Technology has kept us ahead of Malthusian limits so far, but how long can it continue to do so? The pressure of population growth demands that we use more and more material, no matter how efficient we are at doing it.

If you’re thinking “alarmist”, I hope to God you’re right. If you’re thinking “Cassandra”, you probably are right.

It is like we are all living in a giant ponzi scheme nightmare. We are the ones harvesting the profits of this scheme, some of us anyway. Our immediate descendants; children, grandchildren will be left holding the empty bag.

This insistence on ever-increasing growth is destined for abject, unmitigated, utter failure. And it won’t be pretty. There could be starvation on a scale that will redefine disaster. It may knock back civilization a thousand years.

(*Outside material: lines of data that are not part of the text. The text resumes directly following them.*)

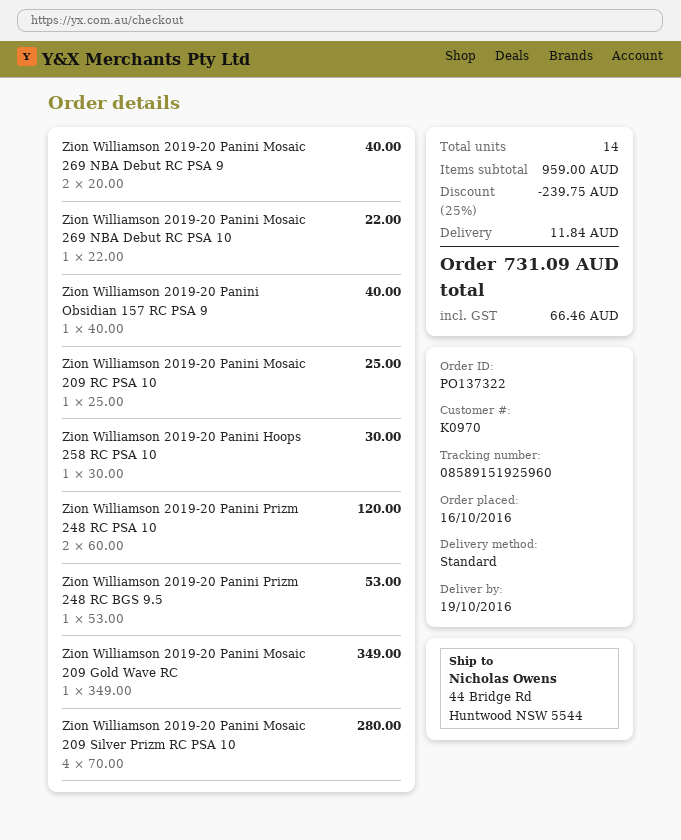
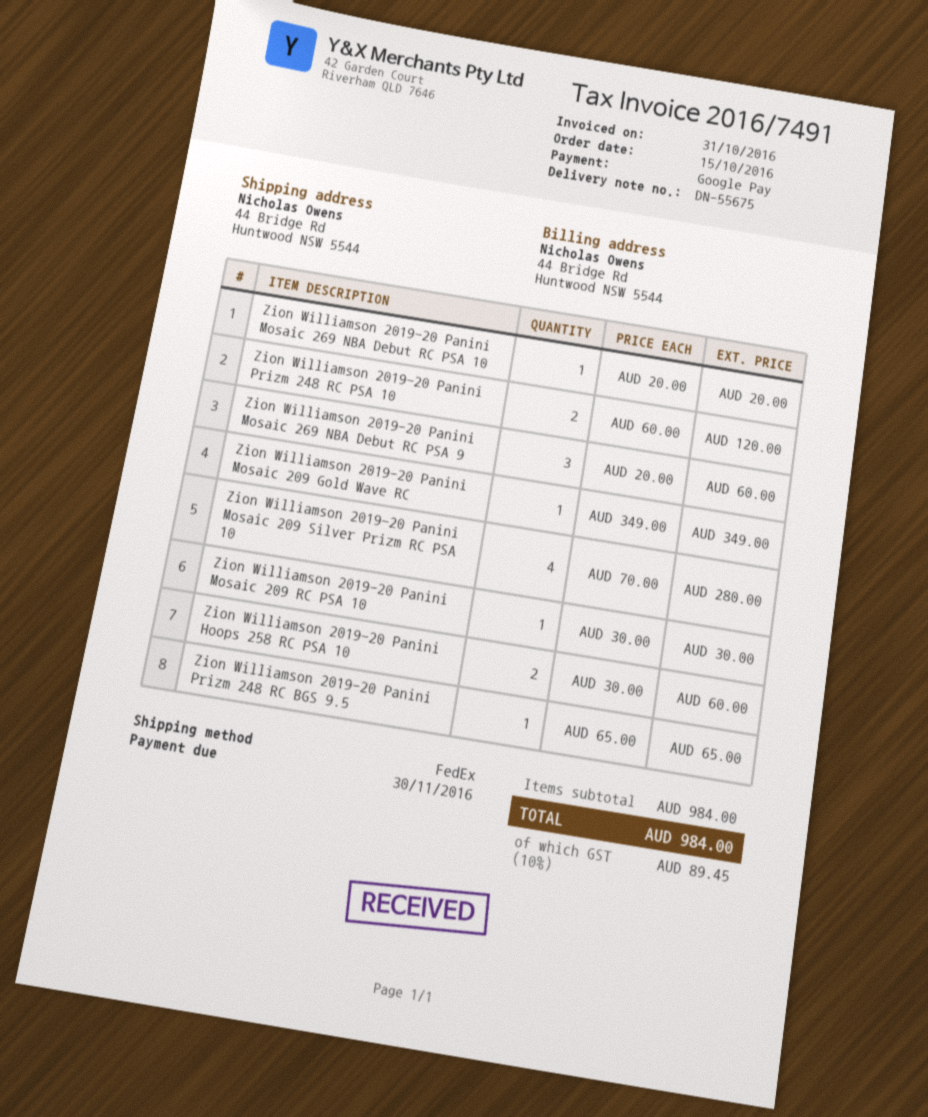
order date: 2016-10-16 -> 2016-10-15
shipping method: standard -> FedEx
Zion Williamson 2019-20 Panini Mosaic 269 NBA Debut RC PSA 9: 2 x 20.00 = 40.00 -> 3 x 20.00 = 60.00
Zion Williamson 2019-20 Panini Mosaic 269 NBA Debut RC PSA 10: 1 x 22.00 = 22.00 -> 1 x 20.00 = 20.00
Zion Williamson 2019-20 Panini Obsidian 157 RC PSA 9: 1 x 40.00 = 40.00 -> none
Zion Williamson 2019-20 Panini Mosaic 209 RC PSA 10: 1 x 25.00 = 25.00 -> 1 x 30.00 = 30.00
Zion Williamson 2019-20 Panini Hoops 258 RC PSA 10: 1 x 30.00 = 30.00 -> 2 x 30.00 = 60.00
Zion Williamson 2019-20 Panini Prizm 248 RC BGS 9.5: 1 x 53.00 = 53.00 -> 1 x 65.00 = 65.00
subtotal: 959.00 -> 984.00
discount: 25% = 239.75 -> none
shipping: 11.84 -> none
tax: 66.46 -> 89.45
total: 731.09 -> 984.00

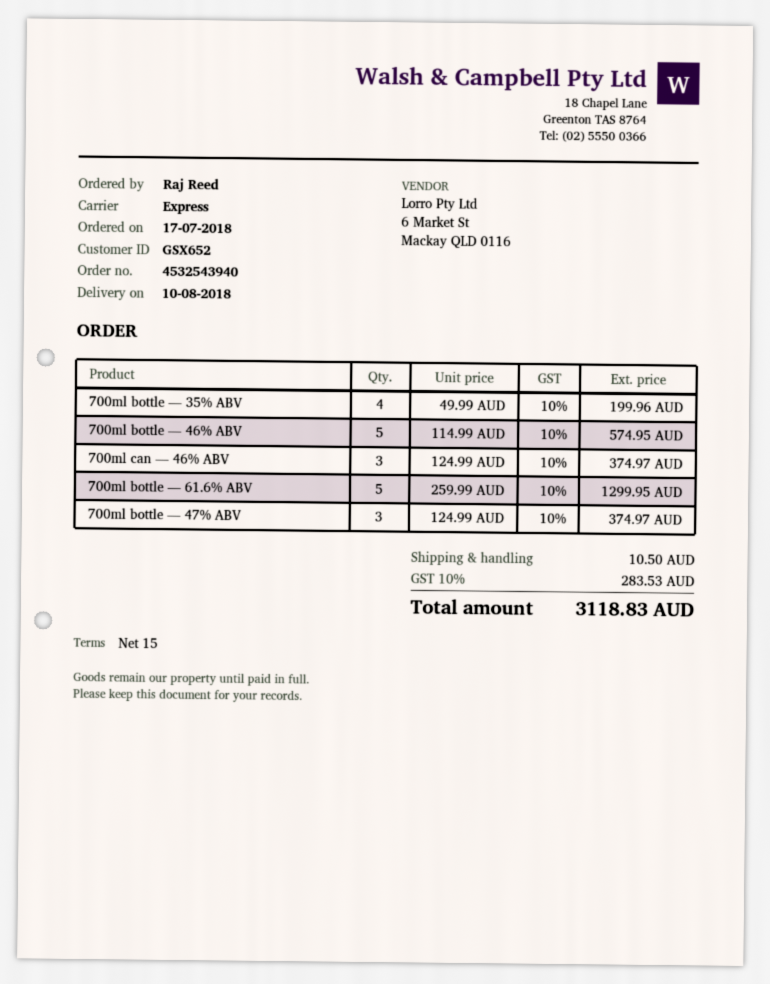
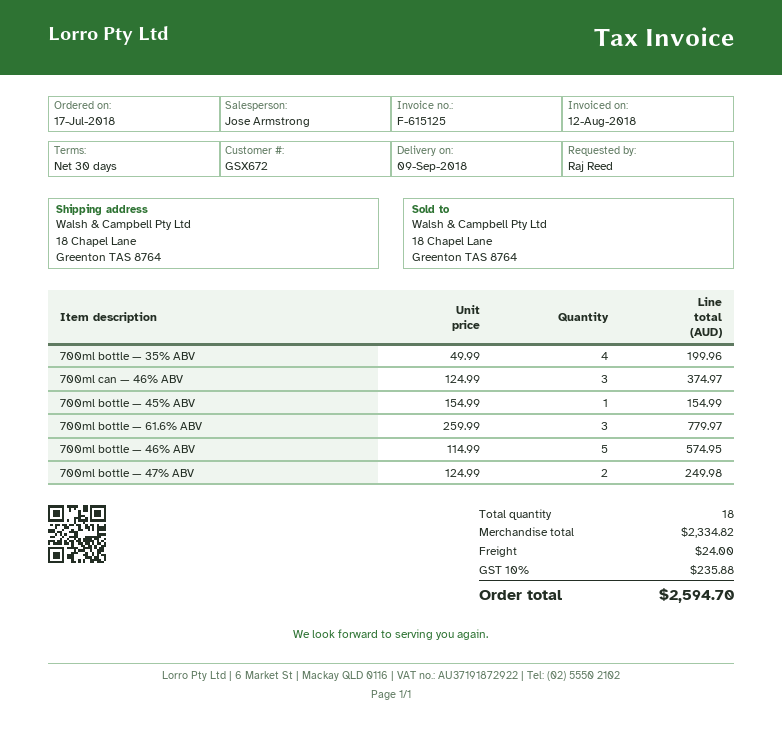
delivery date: 2018-08-10 -> 2018-09-09
payment terms: 15 days -> 30 days
customer number: GSX652 -> GSX672
700ml bottle — 61.6% ABV: 5 x 259.99 = 1299.95 -> 3 x 259.99 = 779.97
700ml bottle — 47% ABV: 3 x 124.99 = 374.97 -> 2 x 124.99 = 249.98
700ml bottle — 45% ABV: none -> 1 x 154.99 = 154.99
shipping: 10.50 -> 24.00
tax: 10% = 283.53 -> 10% = 235.88
total: 3118.83 -> 2594.70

All because we cannot visualize what happens with incremental change. Tomorrow isn’t that different from today with 3% growth in GPD, but what about 1000 years from now? We are already on our third industrial revolution and the first began only about 250 years ago. Homo sapiens have been around for about 200,000 years. In about 1/1000 the time we’ve been on this planet, we are on track to ruin it.

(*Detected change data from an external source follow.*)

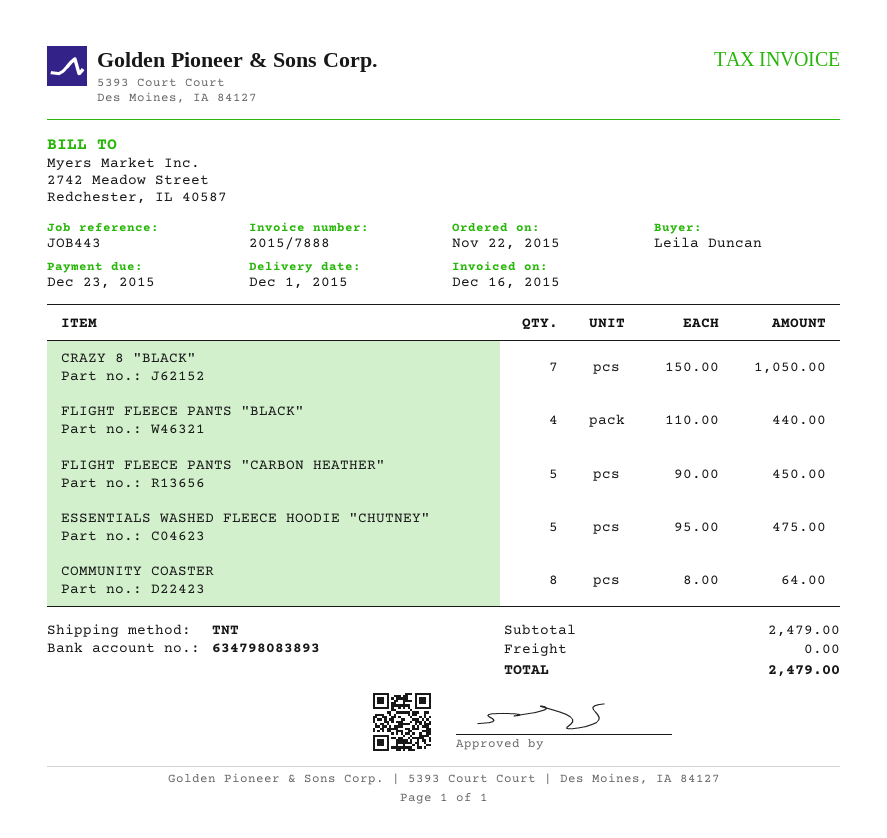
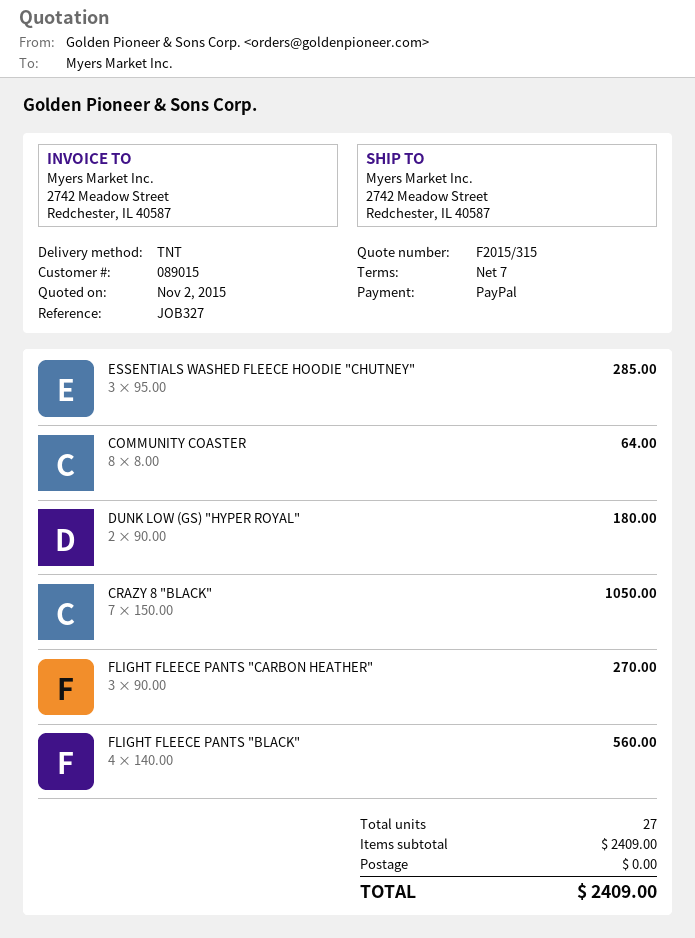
reference: JOB443 -> JOB327
FLIGHT FLEECE PANTS "BLACK": 4 x 110.00 = 440.00 -> 4 x 140.00 = 560.00
FLIGHT FLEECE PANTS "CARBON HEATHER": 5 x 90.00 = 450.00 -> 3 x 90.00 = 270.00
ESSENTIALS WASHED FLEECE HOODIE "CHUTNEY": 5 x 95.00 = 475.00 -> 3 x 95.00 = 285.00
DUNK LOW (GS) "HYPER ROYAL": none -> 2 x 90.00 = 180.00
subtotal: 2479.00 -> 2409.00
total: 2479.00 -> 2409.00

Humans have a definite species disorder. We are very short-sighted and tend to be selfish. If we had life spans like Methuselah people might care about what the world would be like in a few hundred years. As it is, we can’t see this existential crisis staring us in the face. Or, perhaps we do. I can not imagine that I am the only one that sees this crisis coming. I am not that damned smart.

Here’s the problem. Practically every person in a developed country is richer than the richest rulers of antiquity. Richer than King Midas or King Solomon. We have chariots with 400 horses at our constant beck and call to ride at dizzying speeds. We have magic carpets that fly us thousands of feet in the air to anywhere in the world we want. We have indoor plumbing and air conditioning. We have the knowledge of the world at our fingertips. We don’t want to hear a whisper about how that all could change. We are whistling past the graveyard.

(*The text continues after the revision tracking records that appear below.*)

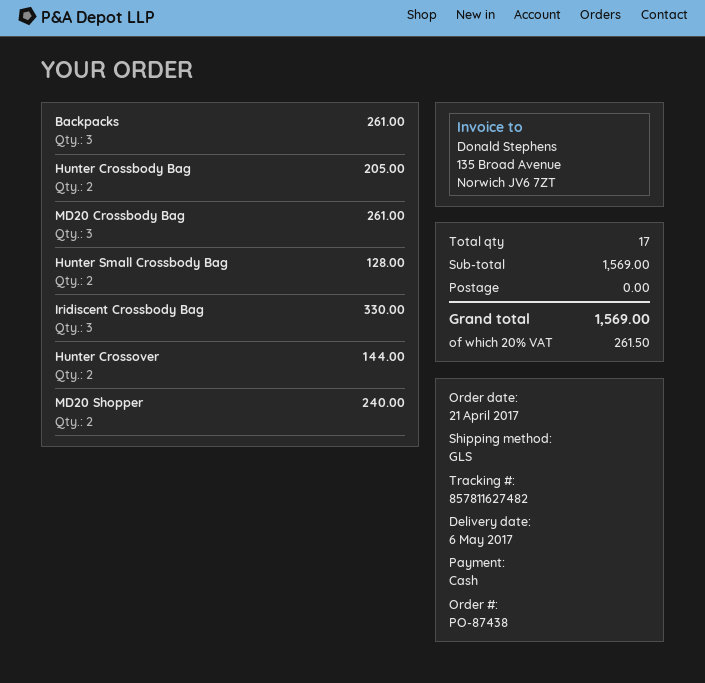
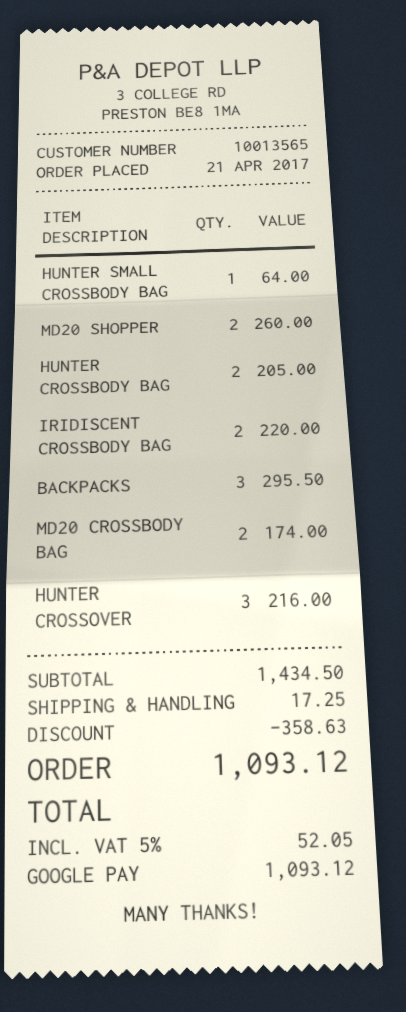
payment method: cash -> Google Pay
Backpacks: 3 for 261.00 -> 3 for 295.50
MD20 Crossbody Bag: 3 for 261.00 -> 2 for 174.00
Hunter Small Crossbody Bag: 2 for 128.00 -> 1 for 64.00
Iridiscent Crossbody Bag: 3 for 330.00 -> 2 for 220.00
Hunter Crossover: 2 for 144.00 -> 3 for 216.00
MD20 Shopper: 2 for 240.00 -> 2 for 260.00
subtotal: 1569.00 -> 1434.50
discount: none -> 358.63
shipping: 0.00 -> 17.25
tax: 20% = 261.50 -> 5% = 52.05
total: 1569.00 -> 1093.12

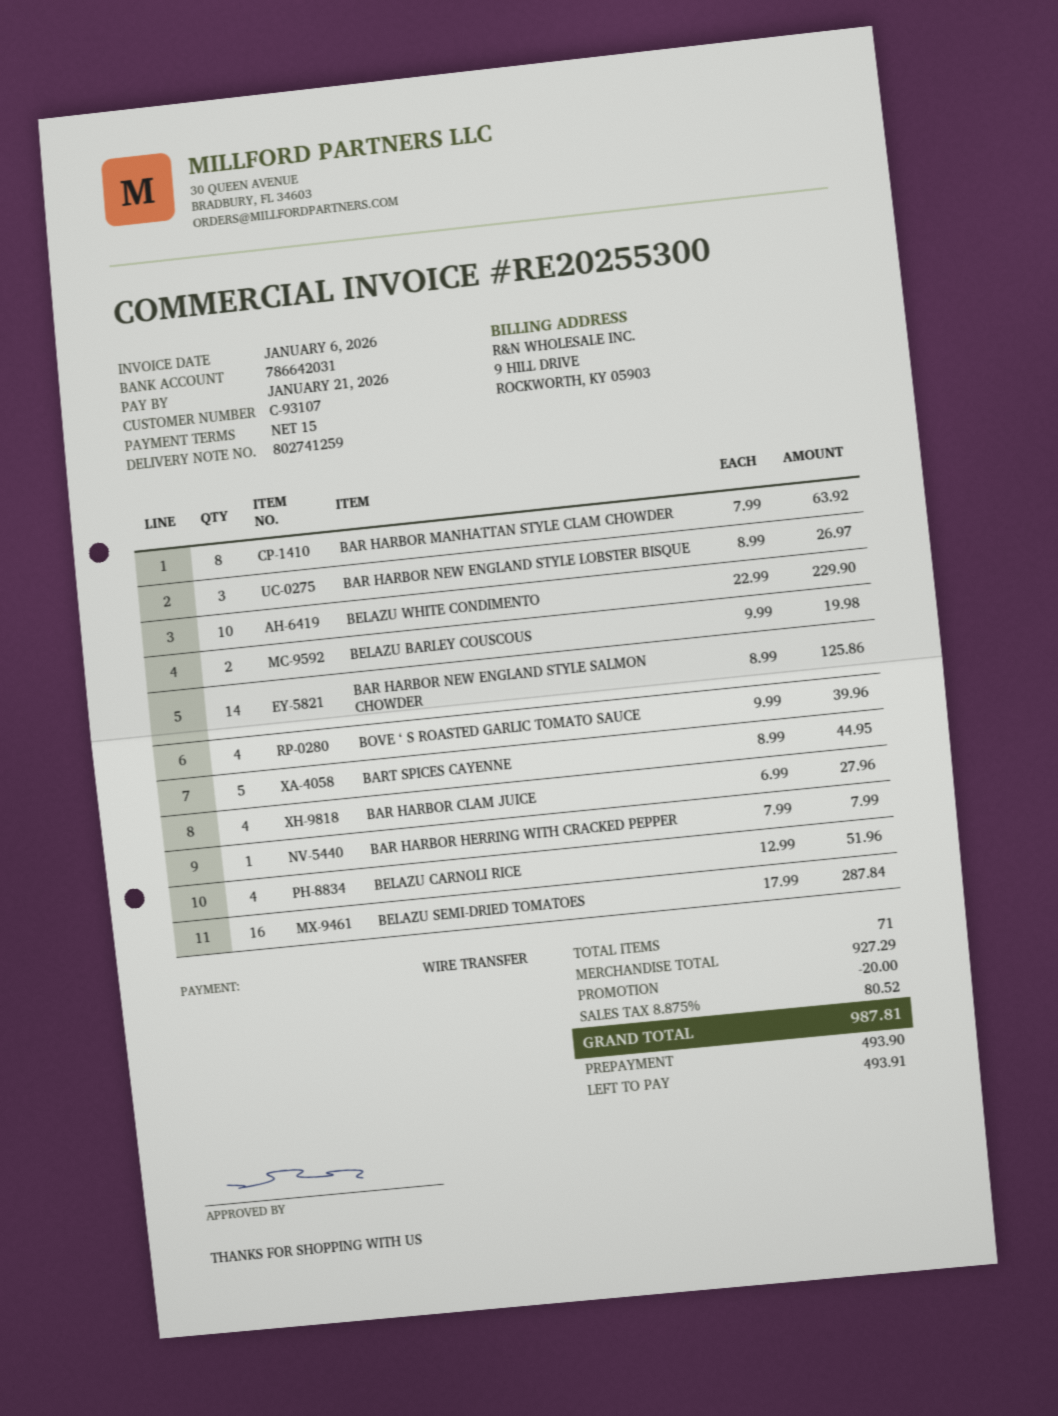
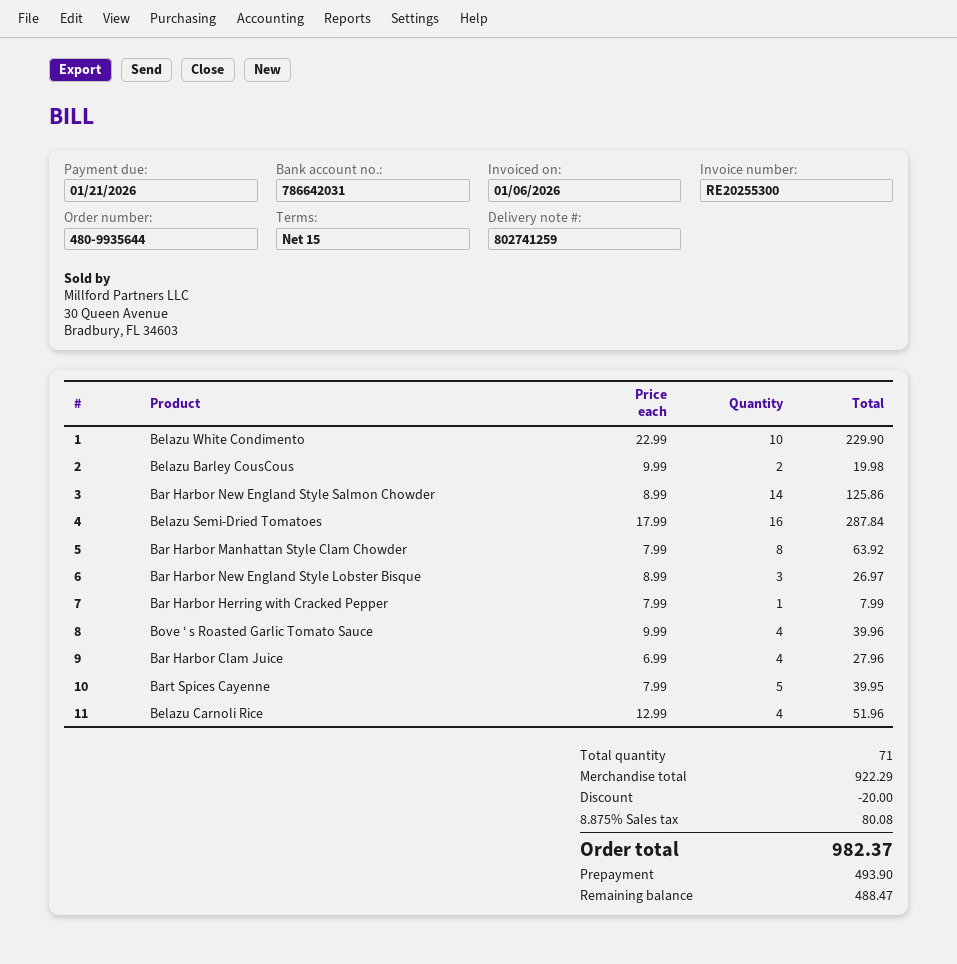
BART SPICES CAYENNE: 5 x 8.99 = 44.95 -> 5 x 7.99 = 39.95
subtotal: 927.29 -> 922.29
tax: 8.875% = 80.52 -> 8.875% = 80.08
total: 987.81 -> 982.37
balance: 493.91 -> 488.47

Plastic grocery bags prefer this as their second career. 



Imagine those people with a million times, a billion times, the average person’s wealth and the commensurate power. They will be actively suppressing this idea that there are limits, that we need to tread more cautiously and slow or still growth. It is conceivable they could use the media to brainwash the population into thinking everything is okay so that they may continue their inflated existence.

Aside from hoping for a singularity event and a benevolent and understanding AI master, there are few solutions. Population control is taboo in western society. We are willing to control deer populations to keep them healthy; but when it comes to humans, sorry, no hunter associations to collect money for our welfare. Personally, I’m pretty okay about that.

Perhaps we need to get away from an income marker and go to something else, like a “wellness and happiness” index. This does exist. The OECD, or Organisation for Economic Co-operation and Development. The U.S. is #14, ahead of Ireland, behind Austria. Number one is Norway. They don’t make the news like the GPD. Maybe they should. Maybe they should be the focus of the news. Perhaps if there was more leeway in the choice of country to reside we would have countries competing to get to the top of the OECD, taking pressure off the GPD as the most significant marker of advancement.

One of the greatest breakthroughs for the human race will be significant life extension technology. We need to be living hundreds of years, not decades. This will force us to plan far into the future to mitigate these problems.

Another solution is to get into space on a large scale. If we can’t fix our unfettered greed and shortsightedness, we have to go where there is unlimited energy and matter. And we have to do it very soon.